Explicação Histórica
O termo 'profetizaria' (Hebreu: יְחַזֵּק - yeḥazeq, lit. 'fortaleceria', mas no contexto pode implicar predizer ou declarar) e 'bem'/'mal' (Hebreu: טוֹב / רַע - tov / ra') indicam uma fala profética que teria resultados positivos ou negativos. O rei de Israel usa esta declaração para provar sua desconfiança anterior sobre o profeta que falou com Josafá.
Interpretação Doutrinária
O versículo demonstra a importância de discernir a origem e o conteúdo das profecias.
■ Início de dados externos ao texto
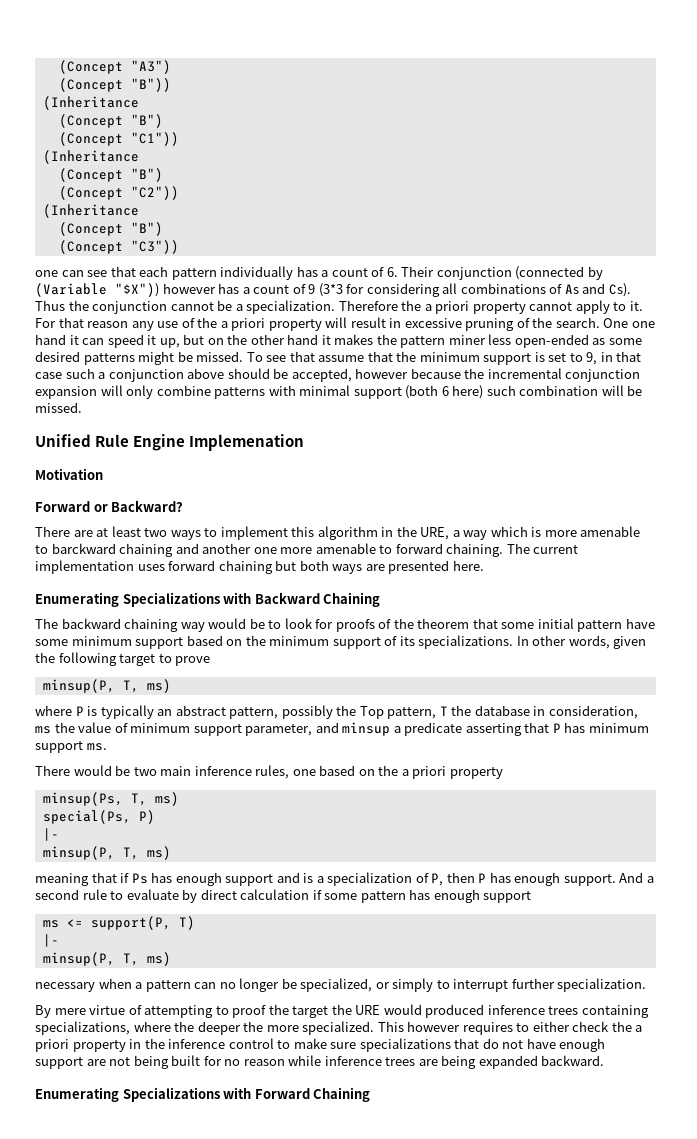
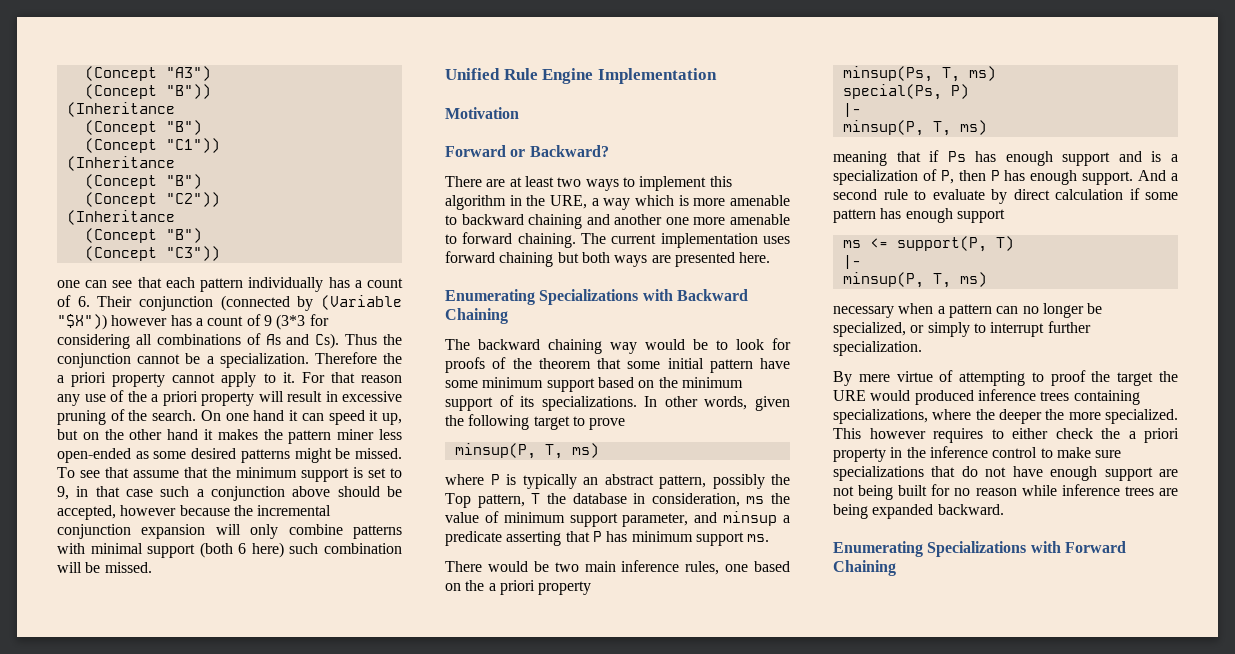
[603,318,629,328] One -> [200,410,221,421] On
[189,434,305,451] Implemenation -> [597,68,717,84] Implementation
[51,543,116,554] barckward -> [461,214,524,225] backward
Profecias genuínas de Deus, segundo a teologia da CCB, sempre promovem a edificação, a santificação e a obediência à Palavra, enquanto falsas profecias levam à destruição e à desobediência. A experiência aqui ilustra a necessidade de cuidado com os dons espirituais, para que sejam usados para o bem e a verdade.
Aplicação Prática
Os cristãos devem sempre avaliar as mensagens recebidas, especialmente as de natureza profética, à luz das Escrituras e dos ensinamentos apostólicos. Busque discernimento espiritual para distinguir a voz de Deus daquela que busca confundir ou desviar.
Precauções de Leitura
Não isolar este versículo do contexto maior de 2 Crônicas 18, que descreve a desastrosa aliança de Josafá com Acabe e a perigosa confiança em falsos profetas. Evitar a aplicação indiscriminada de profecias sem o devido discernimento espiritual e o escrutínio bíblico.